About this task
The response must be made up of the lines in the entries below that contain "overflow".

Entries shown
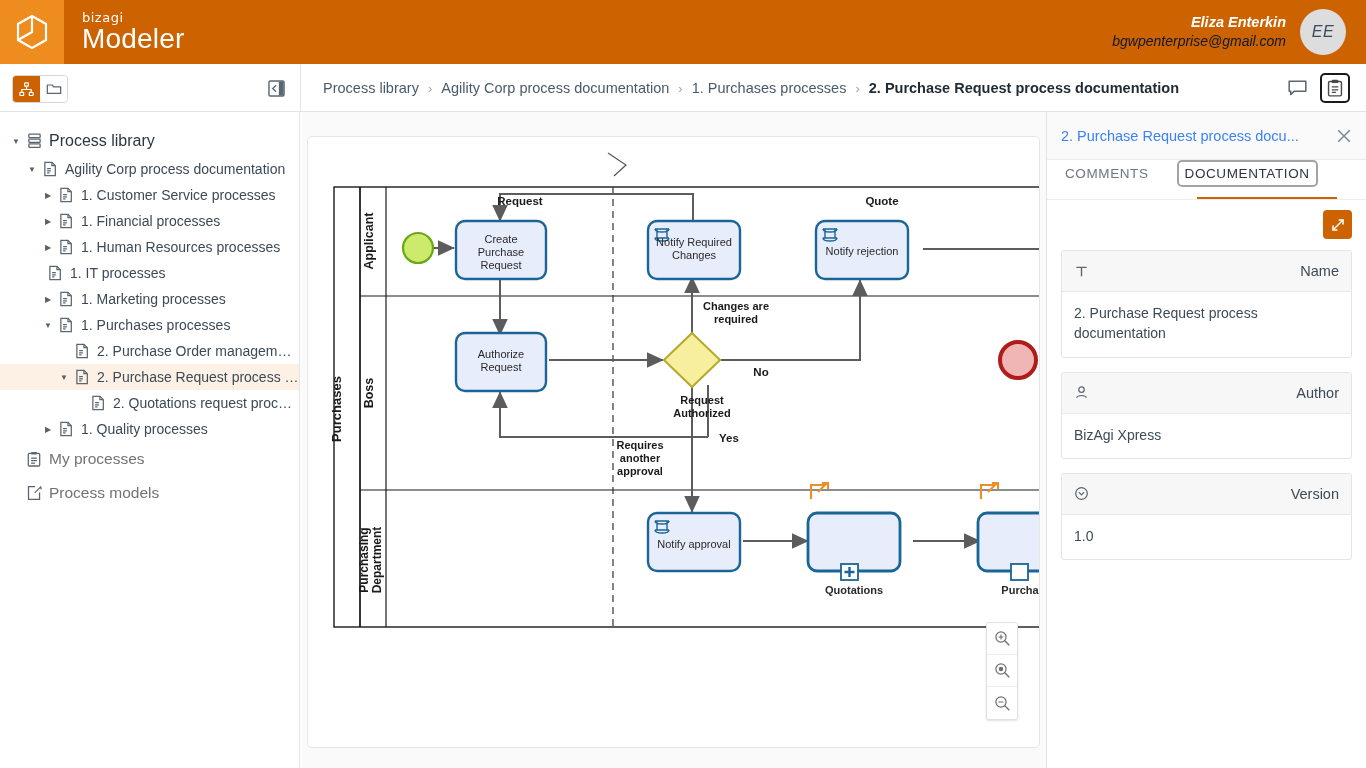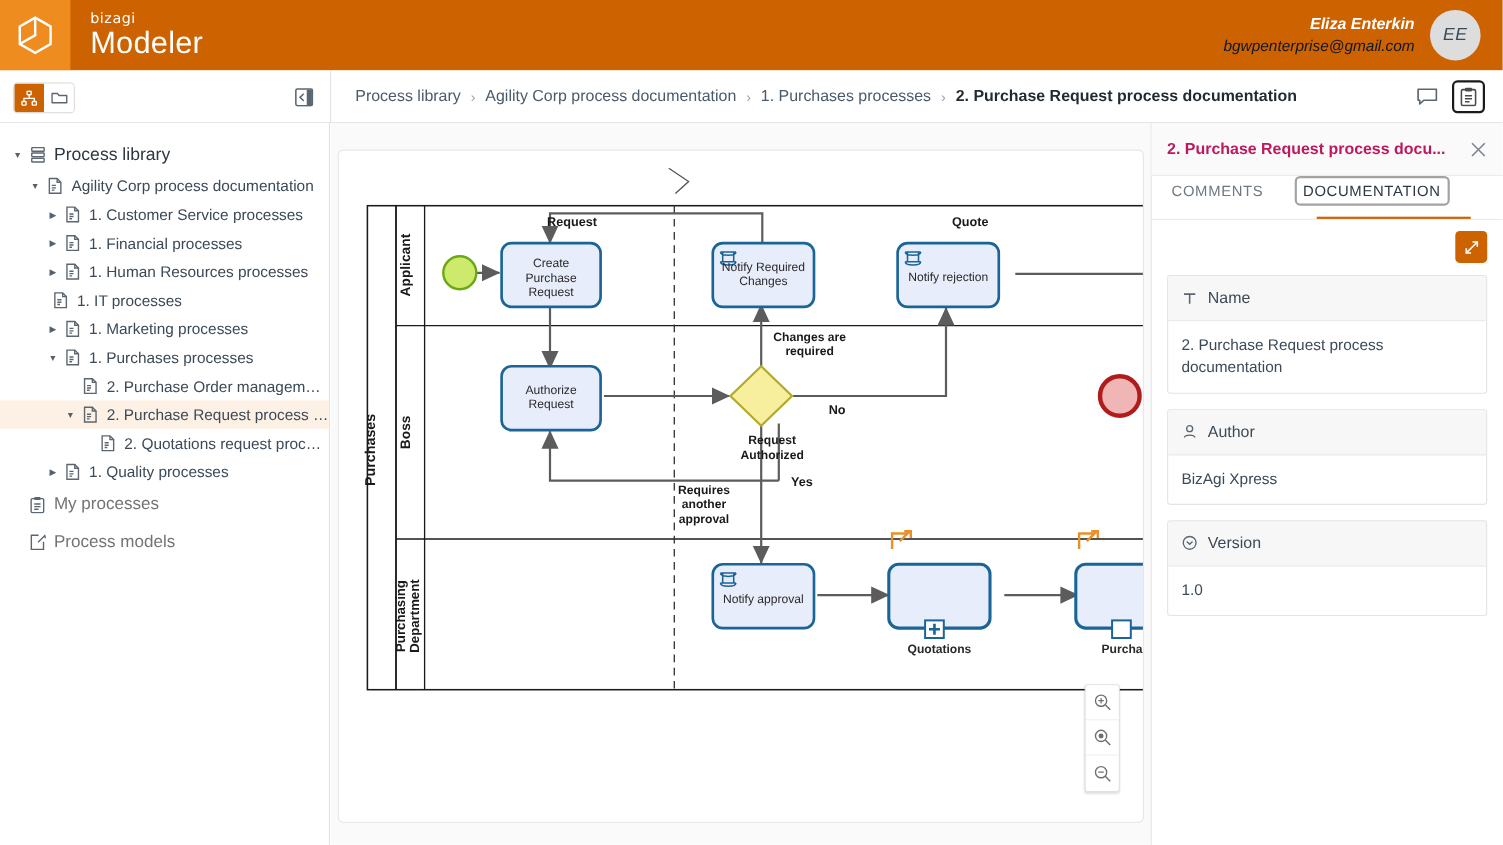--- a/index.html
+++ b/index.html
@@ -141,21 +141,21 @@
   
   .rpanel {
     position: absolute; left: 1046px; top: 112px; width: 320px; height: 656px;
     background: #ffffff; border-left: 1px solid #e3e3e3;
   }
   .rp-head {
     height: 48px; background: #fafafa; border-bottom: 1px solid #ececec;
     display: flex; align-items: center; padding: 0 12px 0 14px;
   }
   .rp-title {
-    font-size: 14.5px; color: #be185d; font-weight: bold;
+    font-size: 14.5px; color: #3b82f6; font-weight: normal;
     white-space: nowrap; overflow: hidden; text-overflow: ellipsis;
     flex: 1 1 auto;
   }
   .rp-close { font-size: 19px; color: #7c8792; padding: 0 2px; }
   .rp-tabs {
     height: 40px; display: flex; align-items: flex-start; gap: 24px;
     padding: 0 14px; border-bottom: 1px solid #ececec; position: relative;
   }
   .rp-tab {
     font-size: 13.5px; letter-spacing: .6px; color: #6c7882;
@@ -175,21 +175,21 @@
     width: 29px; height: 29px; background: #cc6200; border-radius: 4px;
     display: flex; align-items: center; justify-content: center;
   }
   .field {
     border: 1px solid #e4e4e4; border-radius: 3px; margin-bottom: 14px;
     background: #fff; overflow: hidden;
   }
   .field-head {
     background: #f7f7f7; border-bottom: 1px solid #e9e9e9;
     height: 41px; display: flex; align-items: center; gap: 9px;
-    padding: 0 12px; font-size: 14.5px; color: #3c4a57;
+    padding: 0 12px; font-size: 14.5px; color: #3c4a57; justify-content: space-between;
   }
   .field-val {
     padding: 11px 12px 13px 12px; font-size: 14px; color: #3c4a57;
     line-height: 1.45;
   }
 
   svg { display: block; }
 </style>
 </head>
 <body>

Task output
     white-space: nowrap; overflow: hidden; text-overflow: ellipsis;
     background: #fff; overflow: hidden;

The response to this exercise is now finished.